Safe Home


Safe Home
My first year in theological school I met a number of amazing women.  One of them was D.  She was a first year PhD student and we shared a passionate commitment to feminist theology, feminist theory and feminist critique. We fast became friends and spent countless hours in that rich and glorious pass time of graduate school students  dialogue about things that could change the world.
Our friendship grew and when the chance to house sit for one of our favorite professors was offered to D, she asked me if I’d like to be her housemate.
Of course I would  the luxury of a house, a great friend to share it with, room for friends to gather . . . and the good karma of the space  what’s not to like.
As we walked along together, discussing what we needed to do to make this work, D stopped and said that there was something she needed to tell me.
I stopped.
I’m lesbian, she said.
OK, I said.
She looked at me in silence and I looked at her.  If I said anything else it is lost to memory now.  What else was there to say, I imagine thinking.  D is my friend and I care deeply about her.  Period.  We walked on together and she told me a little more of her story.
She asked me if I was really OK with sharing a house with her.
Of course, I said.
What I came to understand so much more fully was that my saying yes to house sharing was also saying yes to my obligation to create safe space for D. She had known such spaces, and she had known plenty that were anything but safe.  The house we would share needed to be a place where she could be fully herself; a place where her friends were welcome, a place where her pain and her joy were welcome out in the open, a place where the woman she was in relationship with would be welcome and safe.
Those of us with privileged identities  whether it be white, male, able bodied, heterosexual, . . .  those of us with one or more of these identities have  places, often lots of them, where we can assume safety, assume we belong, assume we’ll be welcome, assume we’ll be understood.
For people of color, for persons living with disabilities, for women, for folks who are gay, lesbian, bisexual, transgender, queer . . . the certainty of safety is neither guaranteed nor assumed.
Those of us with privileged identities are called to help create safe, welcoming and inclusive space . . . that was what I said yes to when I said yes to D’s offer of house sharing.  I said our house would be a safe place, a safe home.
Some say D was lucky to have a friend like me.  I don’t know about that.
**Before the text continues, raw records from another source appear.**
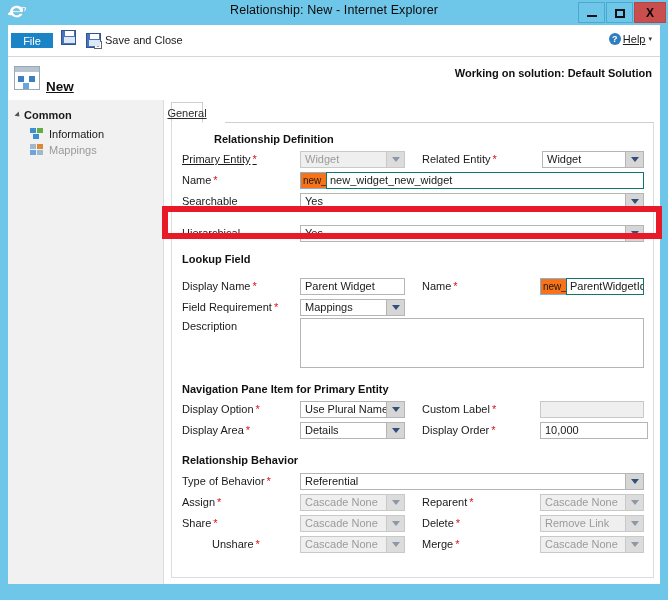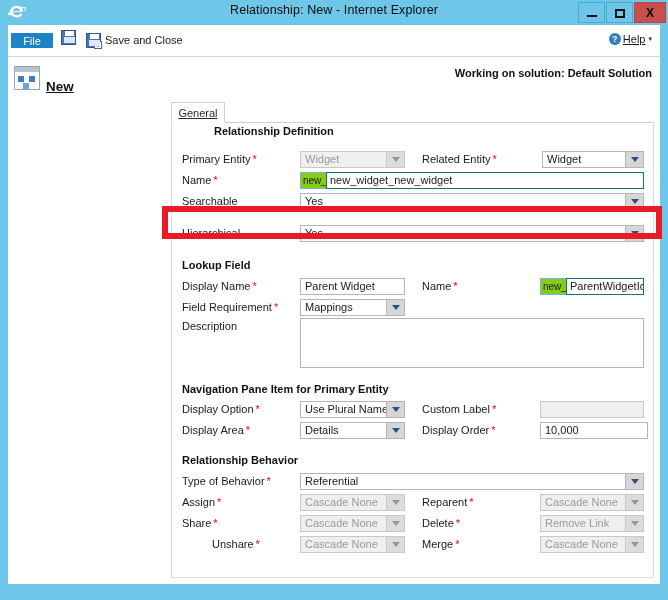--- a/index.html
+++ b/index.html
@@ -546,6 +546,31 @@
 
   <div id="body-area">
 
+    <div id="sidebar">
+      <div id="sidebar-group">
+        <span class="tri"></span>
+        <span>Common</span>
+      </div>
+
+      <div class="side-item" id="side-info">
+        <span class="si-icon info-i">
+          <span class="b b1"></span>
+            <span class="b b2"></span>
+            <span class="b b3"></span>
+        </span>
+        <span>Information</span>
+      </div>
+
+      <div class="side-item" id="side-map">
+        <span class="si-icon map-i">
+          <span class="b b1"></span>
+            <span class="b b2"></span>
+            <span class="b b3"></span>
+            <span class="b b4"></span>
+        </span>
+        <span>Mappings</span>
+      </div>
+    </div>
 
     <div id="form-pane">
 

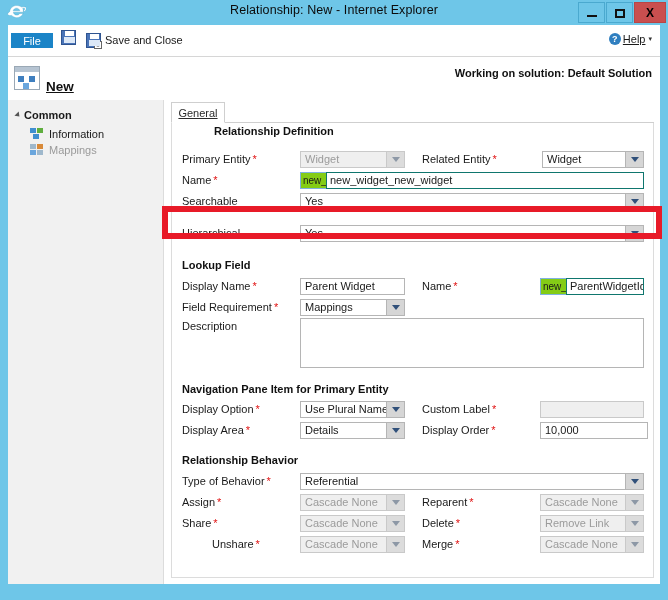--- a/index.html
+++ b/index.html
@@ -326,7 +326,7 @@
   #tab-general {
     position: absolute;
     left: 0; top: 0;
-    width: 54px; height: 21px;
+    width: 32px; height: 21px;
     border: 1px solid #cfcfcf;
     border-bottom: 1px solid #ffffff;
     box-sizing: border-box;

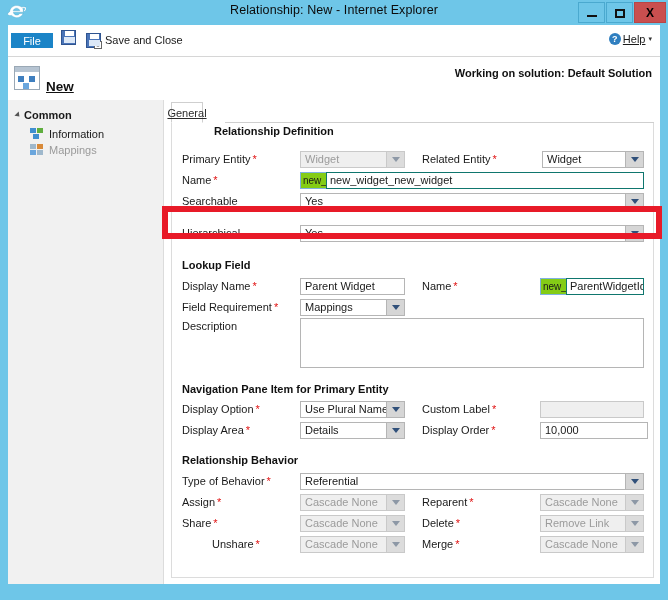--- a/index.html
+++ b/index.html
@@ -581,7 +581,7 @@
 
       <div id="form-body">
 
-        <div class="section-title" style="left:10px; top:2px;padding-left:32px;">Relationship Definition</div>
+        <div class="section-title" style="left:10px; top:10px;padding-left:32px;">Relationship Definition</div>
 
         <div class="flabel" style="left:10px; top:30px;">
           <span>Primary Entity</span><span class="req">*</span>

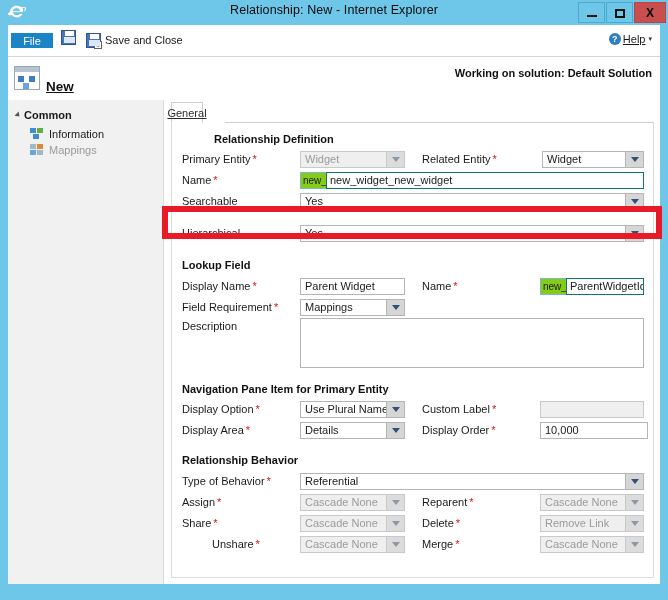--- a/index.html
+++ b/index.html
@@ -583,7 +583,7 @@
 
         <div class="section-title" style="left:10px; top:10px;padding-left:32px;">Relationship Definition</div>
 
-        <div class="flabel" style="left:10px; top:30px;">
+        <div class="flabel" style="left:10px; top:30px;text-decoration:underline;">
           <span>Primary Entity</span><span class="req">*</span>
         </div>
         <div class="ctl select disabled" style="left:128px; top:28px; width:105px;">

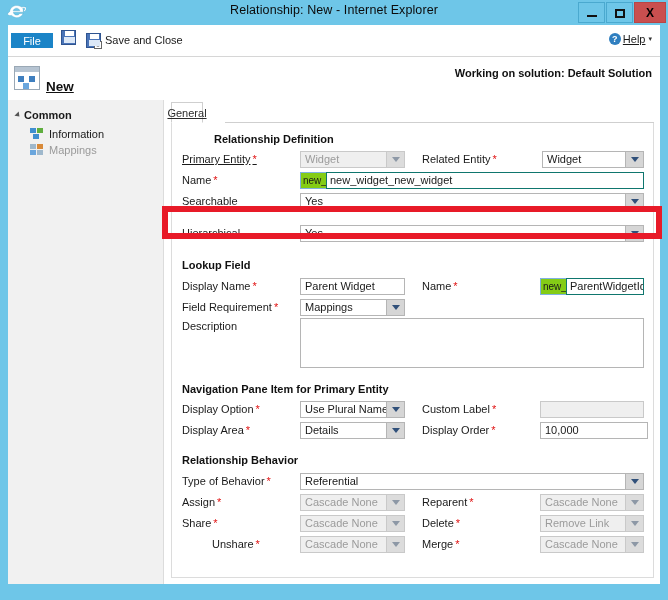--- a/index.html
+++ b/index.html
@@ -431,7 +431,7 @@
     height: 17px;
     box-sizing: border-box;
     border: 1px solid #7fb2e0;
-    background: #84cc16;
+    background: #f97316;
     font-size: 10px;
     color: #1a1a1a;
     padding: 0 2px;

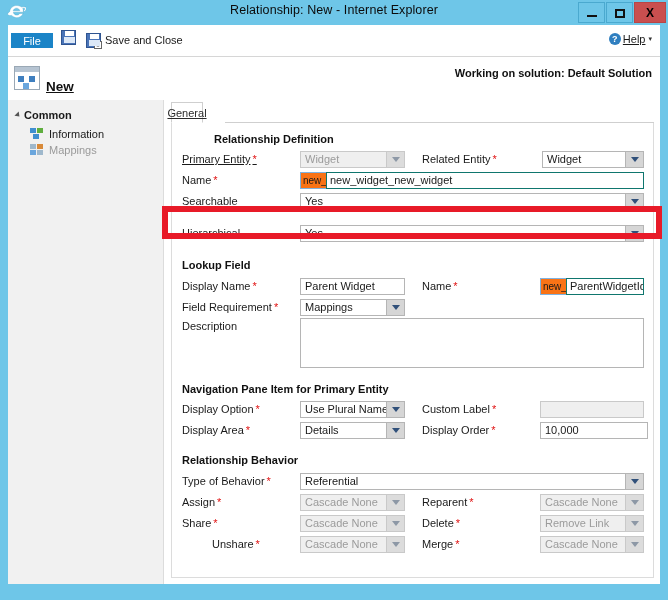--- a/index.html
+++ b/index.html
@@ -631,7 +631,7 @@
             </span>
         </div>
 
-        <div class="section-title" style="left:10px; top:136px;">Lookup Field</div>
+        <div class="section-title" style="left:10px; top:130px;">Lookup Field</div>
 
         <div class="flabel" style="left:10px; top:157px;">
           <span>Display Name</span><span class="req">*</span>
I do know that everyone deserves a safe home.
The Unitarian Universalist Welcoming Congregation program was launched in 1990.  A tipping point toward the creation of this program was the denial of call to a lesbian couple who were candidates for ministry with one of our congregations well known for its long standing commitment to diversity.
During the two decades prior to 1990, there had been numerous resolutions and statements in support of sexual minorities. Still there was a disconnect between what we said and what we did in our congregations. Ours was not yet a safe, welcoming and inclusive home for folks who are GLBTQ.
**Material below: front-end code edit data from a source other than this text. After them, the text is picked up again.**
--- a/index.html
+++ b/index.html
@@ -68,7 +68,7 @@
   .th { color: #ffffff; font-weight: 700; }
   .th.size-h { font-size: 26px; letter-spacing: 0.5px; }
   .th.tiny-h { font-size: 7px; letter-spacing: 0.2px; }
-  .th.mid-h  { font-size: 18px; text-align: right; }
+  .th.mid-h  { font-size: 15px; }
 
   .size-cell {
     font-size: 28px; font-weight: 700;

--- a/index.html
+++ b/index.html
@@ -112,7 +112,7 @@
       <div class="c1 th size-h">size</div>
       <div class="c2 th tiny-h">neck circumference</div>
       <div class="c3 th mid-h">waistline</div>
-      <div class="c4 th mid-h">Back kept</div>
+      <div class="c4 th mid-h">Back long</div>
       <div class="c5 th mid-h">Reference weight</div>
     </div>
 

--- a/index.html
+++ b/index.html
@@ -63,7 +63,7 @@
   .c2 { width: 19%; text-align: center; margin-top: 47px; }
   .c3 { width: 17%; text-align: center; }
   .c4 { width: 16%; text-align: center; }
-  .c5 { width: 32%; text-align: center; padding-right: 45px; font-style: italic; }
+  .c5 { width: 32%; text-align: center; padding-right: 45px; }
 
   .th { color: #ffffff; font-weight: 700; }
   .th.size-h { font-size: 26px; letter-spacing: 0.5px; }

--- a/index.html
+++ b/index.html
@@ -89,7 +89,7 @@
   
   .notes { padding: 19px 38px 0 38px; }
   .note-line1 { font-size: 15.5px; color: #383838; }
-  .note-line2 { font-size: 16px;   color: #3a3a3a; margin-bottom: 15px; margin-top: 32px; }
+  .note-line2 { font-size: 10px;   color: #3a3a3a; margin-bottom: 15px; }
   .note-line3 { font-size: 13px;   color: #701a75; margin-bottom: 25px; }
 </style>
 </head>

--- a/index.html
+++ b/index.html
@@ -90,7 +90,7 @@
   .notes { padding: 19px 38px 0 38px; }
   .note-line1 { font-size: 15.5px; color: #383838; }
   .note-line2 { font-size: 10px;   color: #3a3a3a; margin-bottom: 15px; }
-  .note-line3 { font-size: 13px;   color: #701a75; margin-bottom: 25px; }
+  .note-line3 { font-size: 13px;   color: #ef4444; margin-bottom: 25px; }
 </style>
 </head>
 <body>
The moniker “welcoming” has become a symbol referring to specifically religious spaces within various denominations and traditions accepting of people who are lesbian, gay, bisexual, and/or transgender. Religious spaces have been, and often still are, painfully unwelcoming and unsafe.  The Welcoming Congregation program is one way for us to change that.  It is one way to give Unitarian Universalist congregations tools to do more than talk the talk.
Today, 66% of U.S. Unitarian Universalist (UU) congregations and 94% of Canadian UU congregations are recognized as Welcoming Congregations.
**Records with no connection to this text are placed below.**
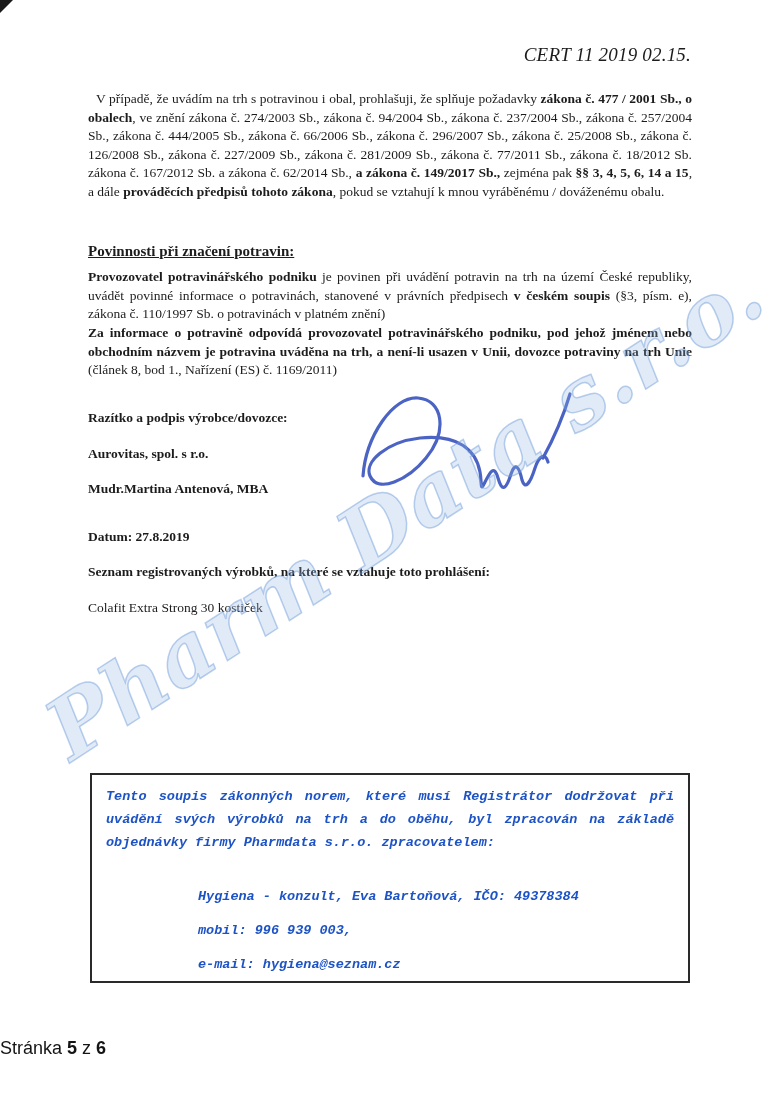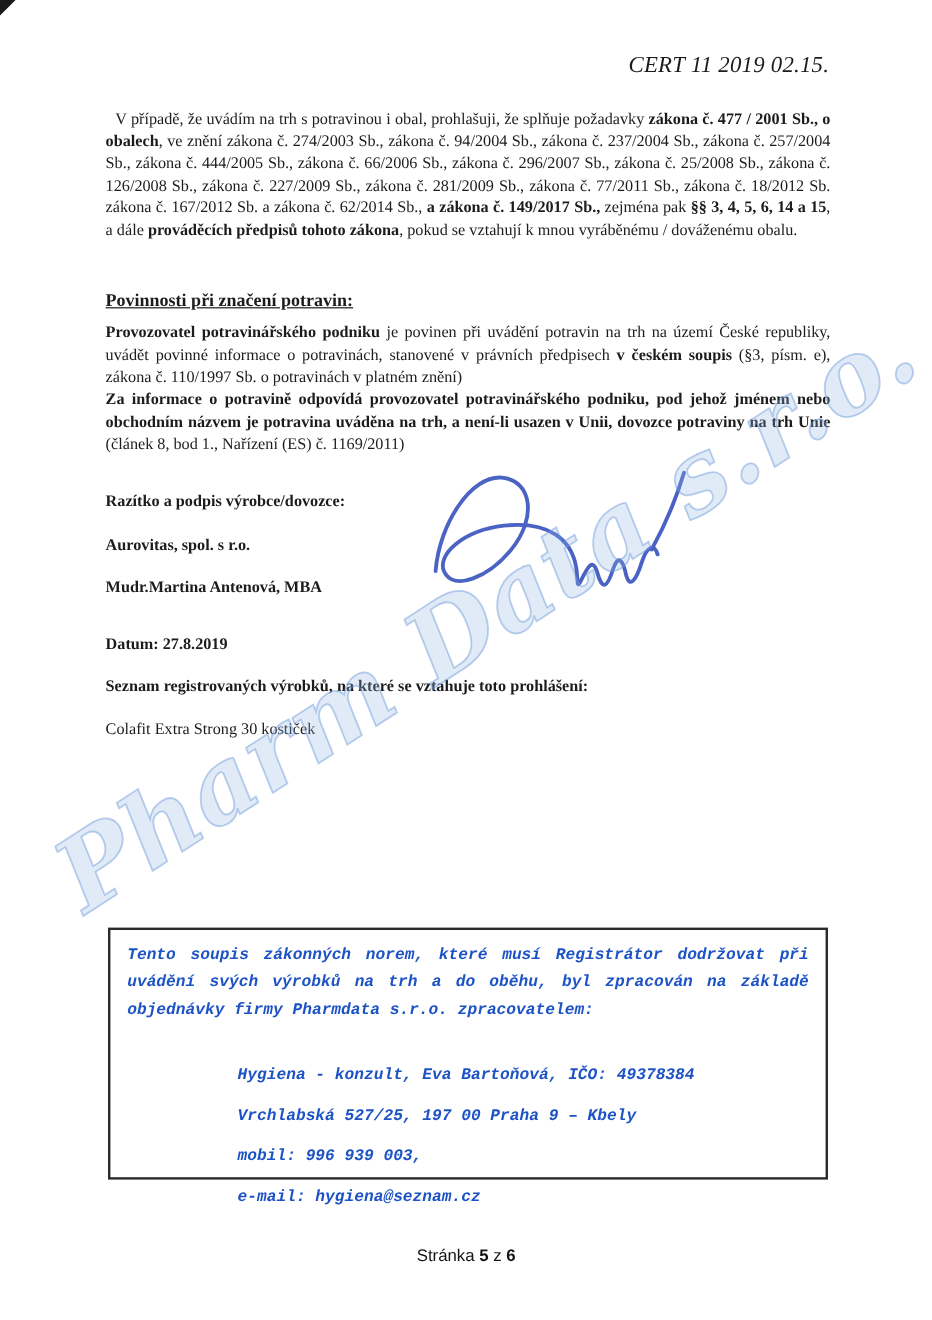--- a/index.html
+++ b/index.html
@@ -121,7 +121,6 @@
   <div class="info-box">
     <p class="box-intro">Tento soupis zákonných norem, které musí Registrátor dodržovat při uvádění svých výrobků na trh a do oběhu, byl zpracován na základě objednávky firmy Pharmdata s.r.o. zpracovatelem:</p>
     <div class="contact-line">Hygiena - konzult, Eva Bartoňová, IČO:  49378384</div>
-    <div class="contact-line">Vrchlabská 527/25, 197 00   Praha 9 – Kbely</div>
     <div class="contact-line">mobil: 996 939 003,</div>
     <div class="contact-line">e-mail: hygiena@seznam.cz</div>
   </div>

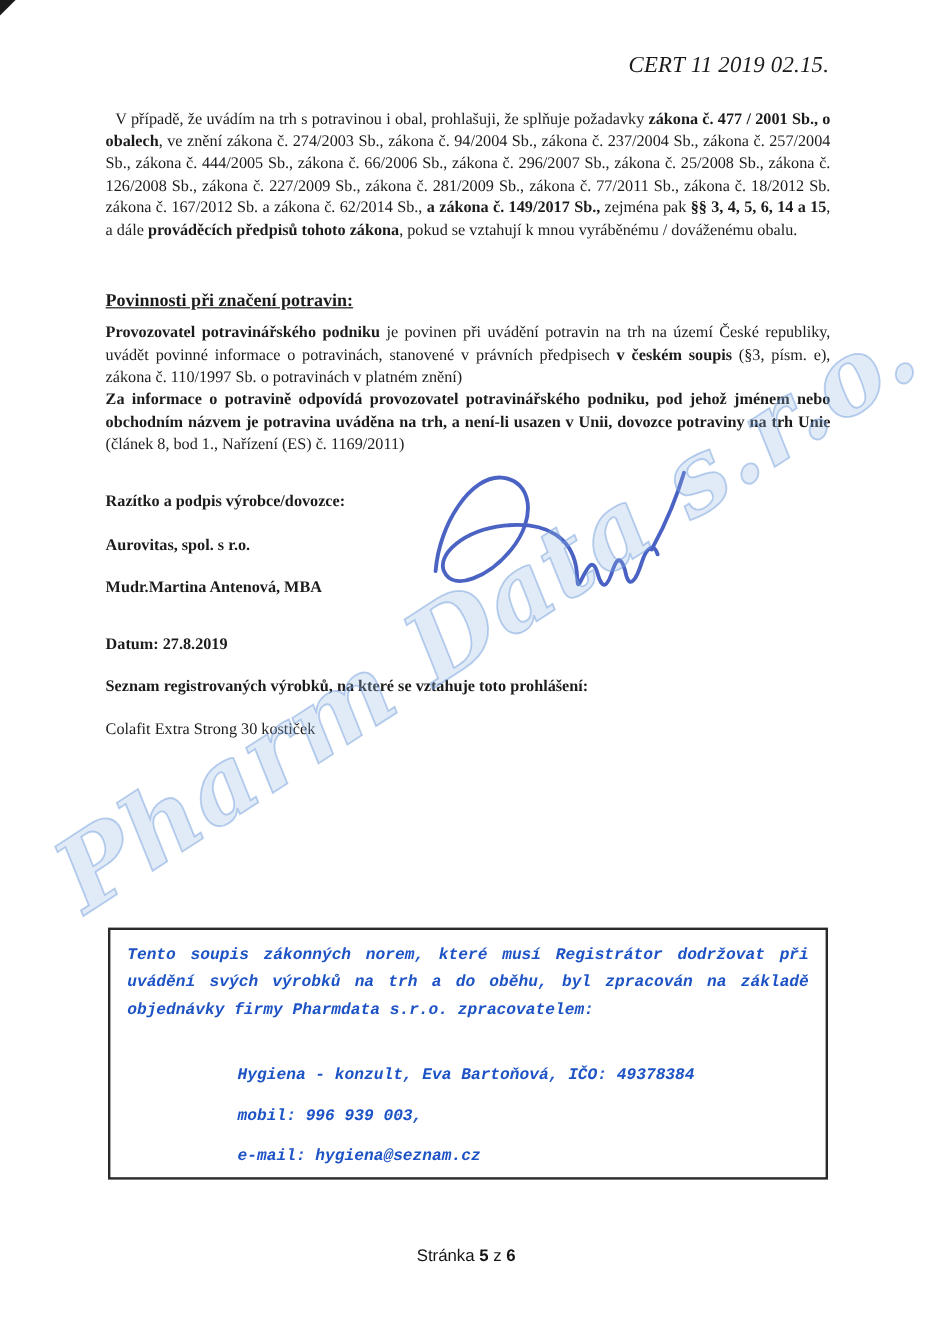--- a/index.html
+++ b/index.html
@@ -65,8 +65,8 @@
   .contact-line { margin-left:92px; margin-top:14px; line-height:20px; }
   .contact-line:first-of-type { margin-top:33px; }
   .page-footer {
-    position:absolute; left:0; right:0; top:1038px; text-align:center;
-    font-family:"Liberation Sans", sans-serif; font-size:14px; color:#141414;
+    position:absolute; left:0; right:0; top:1038px; 
+    font-family:"Liberation Sans", sans-serif; font-size:18px; color:#141414;
   }
 </style>
 </head>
From the outside, congregations can look the same when seen through the eyes of those who know what it means to risk personal safety and wellbeing for being who they are.  To push through the pain of past harm and the exhaustion of repeated disappointments, to dare hope that this place is different, to take the chance and come in . . . a simple symbol can make all the difference.
For the more than 600 Unitarian Universalist congregations recognized as Welcoming Congregations, including this one, the rainbow  whether a flag, a banner, or a sign  the rainbow says this is a place where you will be safe, you will be welcome, and you will be included.
This house is like the one I shared with my friend D years ago.
When we said yes we are a welcoming congregation we said this will be a safe place.  This will be a safe home, a safe religious home, for persons who are gay, lesbian, bisexual, transgender, queer.  Extending that welcome does not in any way diminish our welcome of others.  It expands our embrace.  It means that we are committed to more than talking the talk.  We are living the welcoming congregation.